Action item
Filter these records by the string "title", copying each line that holds it.

Screenshot and code edit data:
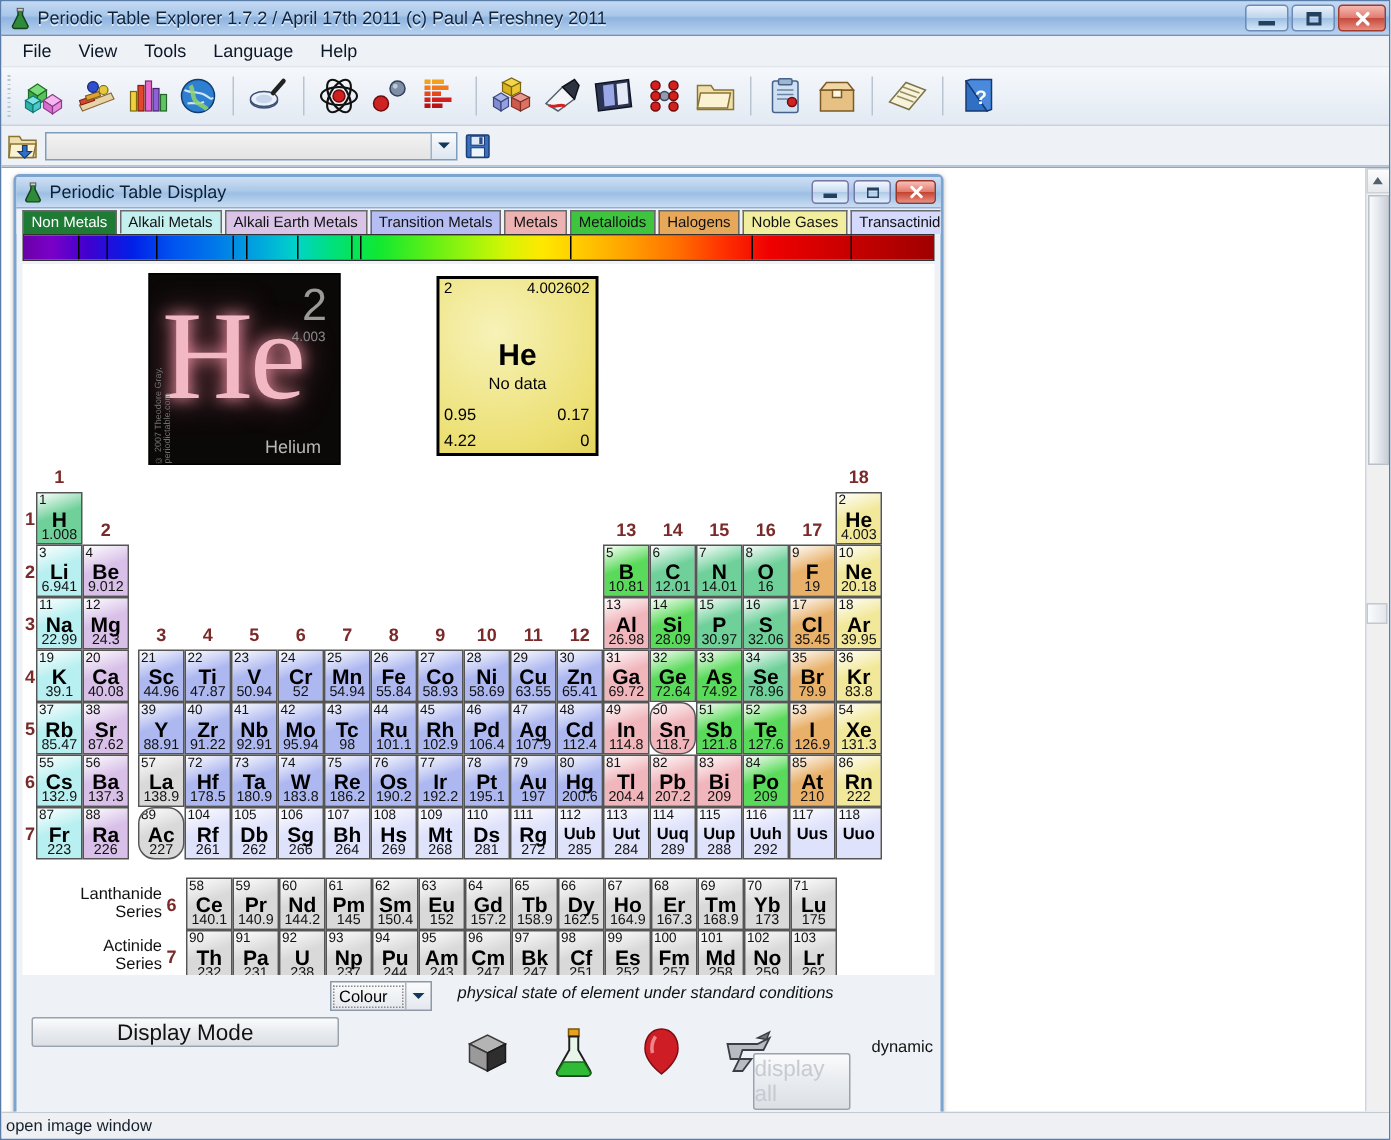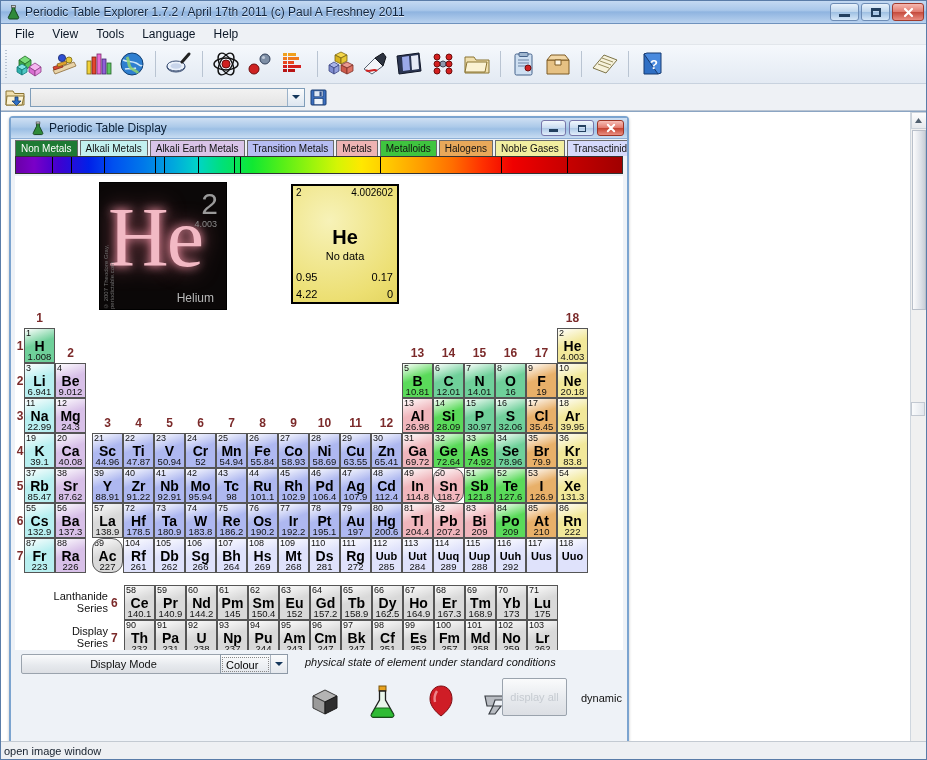--- a/index.html
+++ b/index.html
@@ -112,21 +112,21 @@
   #child {
     position:absolute; left:8px; top:4px; width:620px; height:628px;
     background:#eef2f7;
     border:2px solid #7ba4d0; border-radius:4px 4px 0 0;
     display:flex; flex-direction:column;
     box-shadow:0 1px 3px rgba(0,0,0,.25);
   }
   #child-title {
     height:21px; flex:0 0 21px;
     background:linear-gradient(180deg,#cfe0f3,#abc9e9 45%,#9cbfe4 55%,#c8dcf2);
-    display:flex; align-items:center; padding-left:20px; position:relative;
+    display:flex; align-items:center; padding-left:4px; position:relative;
     border-bottom:1px solid #8fb0d6;
   }
   #child-title .ct { font-size:12px; color:#0d2036; margin-left:4px;}
   .cwinbtns { position:absolute; right:3px; top:2px; display:flex; gap:3px; }
   .cwb { width:25px;height:16px;border:1px solid #77a; border-radius:3px;
          background:linear-gradient(180deg,#f1f7fd,#c9dcf1 50%,#aec9e6 51%,#e2eefb);
          display:flex;align-items:center;justify-content:center;}
   .cwb.close{ width:27px; background:linear-gradient(180deg,#f7c0b8,#e2786b 50%,#c4412f 51%,#ea8f82);
               border-color:#9c3527;color:#fff;font-weight:bold;font-size:10px;}
 
@@ -203,21 +203,21 @@
   #hepanel .br2{ position:absolute; right:4px; bottom:2px; font-size:11px;}
 
   .serieslbl { position:absolute; font-size:11px; color:#111; text-align:right; line-height:12px;}
 
   
   #bottombar { flex:0 0 92px; background:#eef2f7; position:relative; margin:0 4px; }
   .btn3d {
     background:linear-gradient(180deg,#fafbfc,#e7eaee 55%,#dcdfe4);
     border:1px solid #9aa3ad; border-radius:2px;
     display:flex; align-items:center; justify-content:center;
-    font-size:11px; color:#111;
+    font-size:15px; color:#111;margin-top:24px;
   }
   #displaymode { position:absolute; left:6px; top:4px; width:205px; height:20px; }
   #colourcombo {
     position:absolute; left:205px; top:4px; width:68px; height:20px;
     border:1px solid #8d99a6; background:linear-gradient(180deg,#fafbfc,#e4e8ed);
     display:flex; align-items:center;
   }
   #colourcombo .lbl{ flex:1; padding-left:3px; font-size:11px; border:1px dotted #888; margin:1px; height:15px; line-height:14px;}
   #colourcombo .arw{ width:17px;height:18px;border-left:1px solid #aab4bf;display:flex;align-items:center;justify-content:center;}
   #statelabel { position:absolute; left:290px; top:6px; font-size:11px; color:#111;font-style:italic; }
@@ -1147,21 +1147,21 @@
             <span class="sym">No</span>
             <span class="mass">259</span>
           </div>
           <div class="cell" style="left: 512px; top: 444px; background: linear-gradient(160deg, rgb(255, 255, 255) 0%, rgb(217, 217, 217) 45%, rgb(217, 217, 217) 100%);">
             <span class="z">103</span>
             <span class="sym">Lr</span>
             <span class="mass">262</span>
           </div>
           <div class="serieslbl" style="left: 21px; width: 72px; top: 414px;"><span>Lanthanide</span><br><span>Series</span></div>
           <div class="periodlbl" style="left: 96px; top: 420px;">6</div>
-          <div class="serieslbl" style="left: 21px; width: 72px; top: 449px;"><span>Display</span><br><span>Series</span></div>
+          <div class="serieslbl" style="left: 21px; width: 72px; top: 449px;"><span>Actinide</span><br><span>Series</span></div>
           <div class="periodlbl" style="left: 96px; top: 455px;">7</div>
         </div>
 
       <div id="bottombar">
         <div id="displaymode" class="btn3d">Display Mode</div>
         <div id="colourcombo">
           <span class="lbl">Colour</span>
           <span class="arw">
               <span class="tri-down"></span>
             </span>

Response area
   #child-title {
   #child-title .ct { font-size:12px; color:#0d2036; margin-left:4px;}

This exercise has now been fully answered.